Repeat until the centroids barely budge. You’ve found a stable layout—not always the best possible layout globally, but one that makes local sense.

Where K-Means shows up for real

Customer segmentation: Marketing teams group shoppers by behavior so campaigns feel personal instead of spray-and-pray.
Image color compression: Old-school palettes often come from clustering millions of pixel colors into k representative swatches.
Document or ticket routing: Support desks cluster similar issues so the right playbook rises to the top.

The Achilles heel (why the pretty picture breaks)

K-Means secretly believes the world is made of round-ish blobs of similar width. When data looks like interlocking crescents (Two Moons in the sandbox), a round centroid cannot hug the curve—so the algorithm slices through the moon instead of tracing it.

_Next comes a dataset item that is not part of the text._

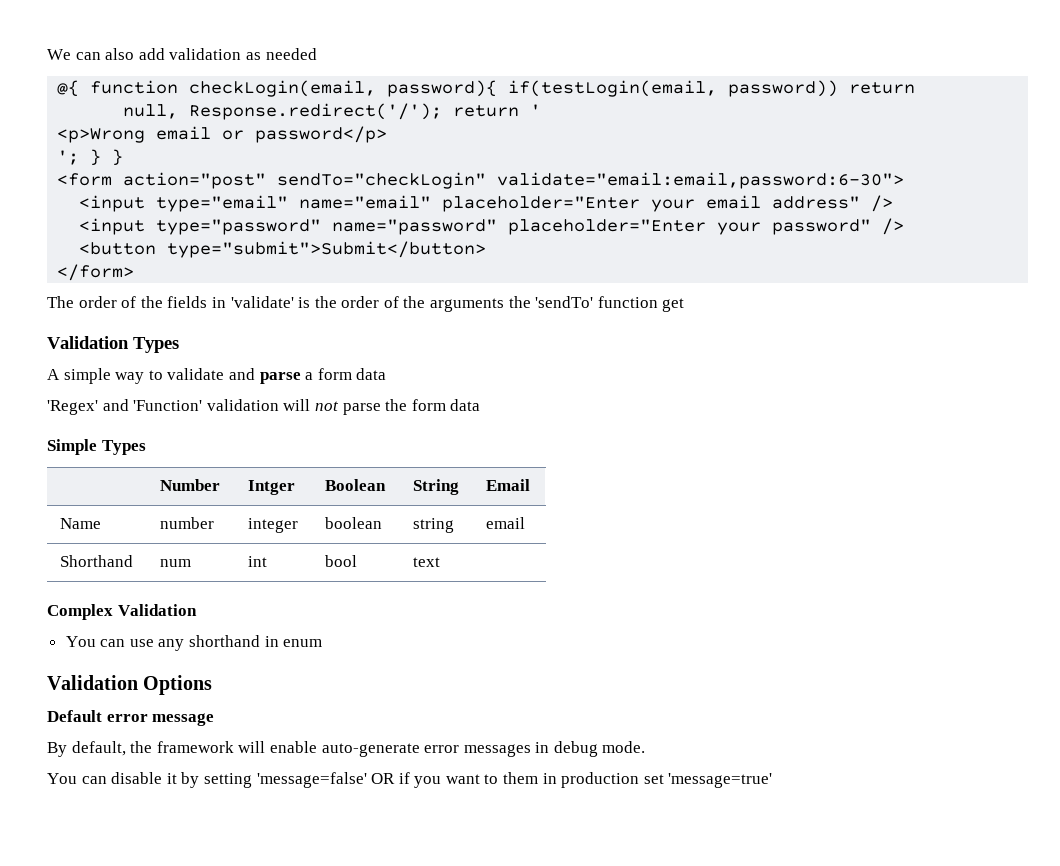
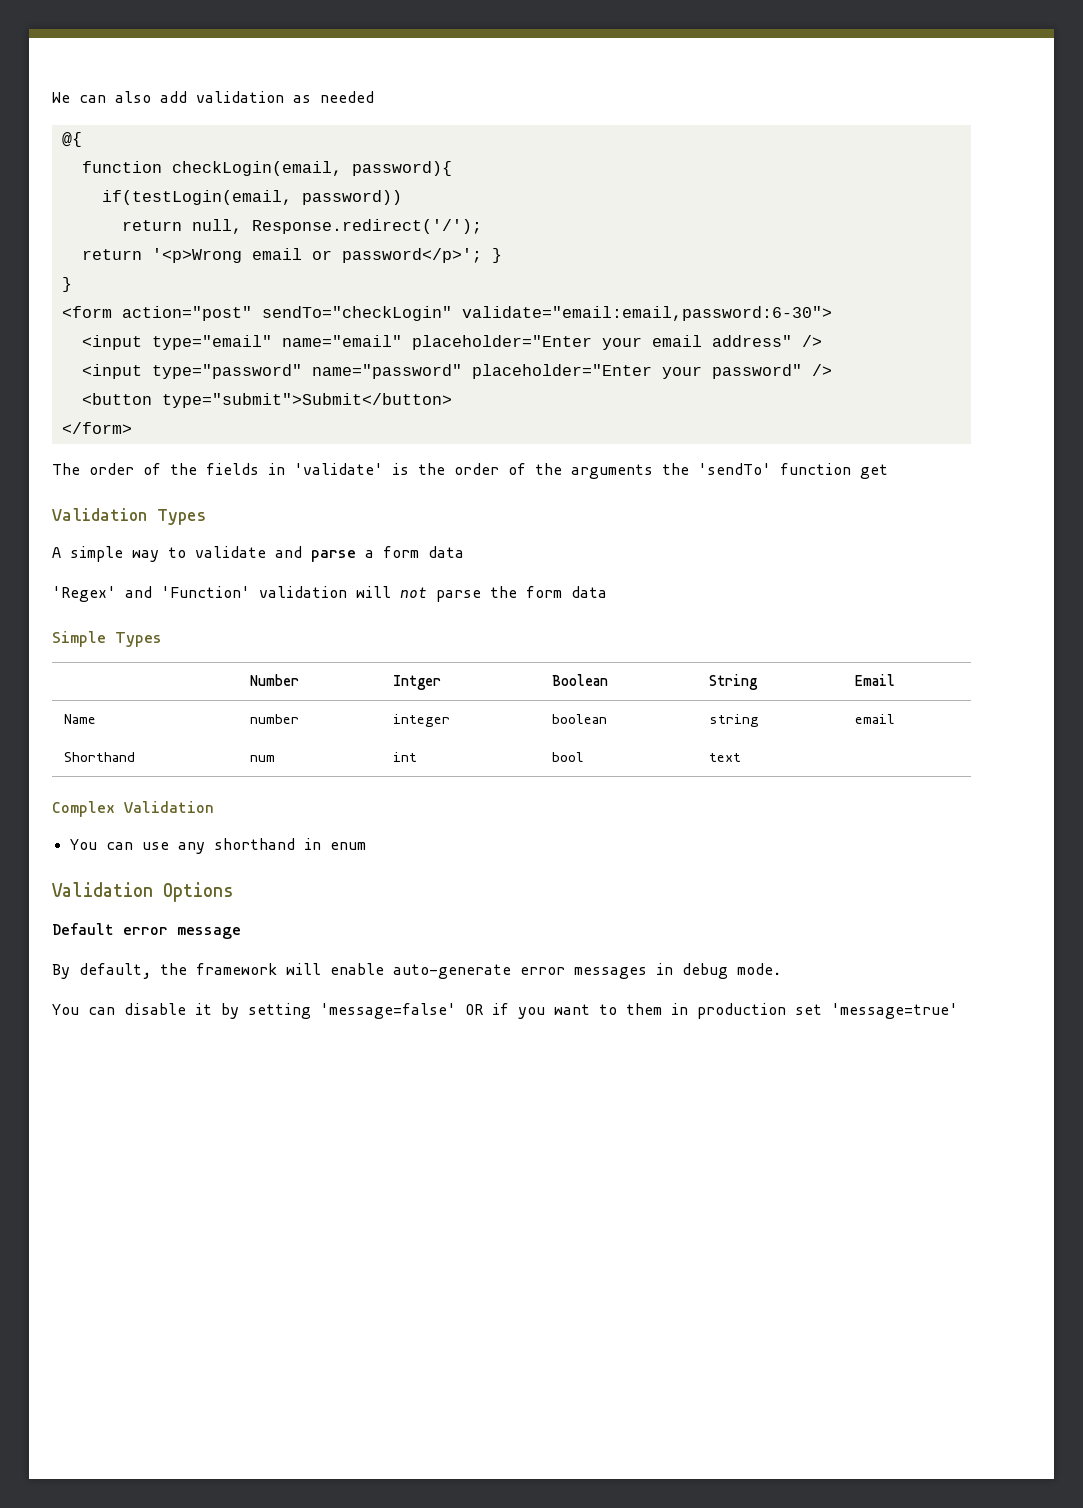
(80, 88) none -> (82, 139) //
(498, 88) none -> (452, 168) //
[849,82,916,94] return // -> [121,220,182,231] // return
[453,104,542,117] [57,126,388,143] [57,149,102,166] return ' // <p>Wrong email or password</p> // '; } -> [81,248,502,263] // return '<p>Wrong email or password</p>'; } //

Initialization matters, too. If all the starting centroids land in one corner (Bad Spawn), they can get trapped chasing a local minimum—a layout that looks stable but isn’t the global best. That’s why practitioners shuffle seeds, run the algorithm many times, or reach for smarter cousins when the geometry gets cruel.

You’re not doing anything wrong when the sandbox “fails.” You’re watching the assumptions leak out—which is exactly how you graduate from button-pressing to real modeling judgment.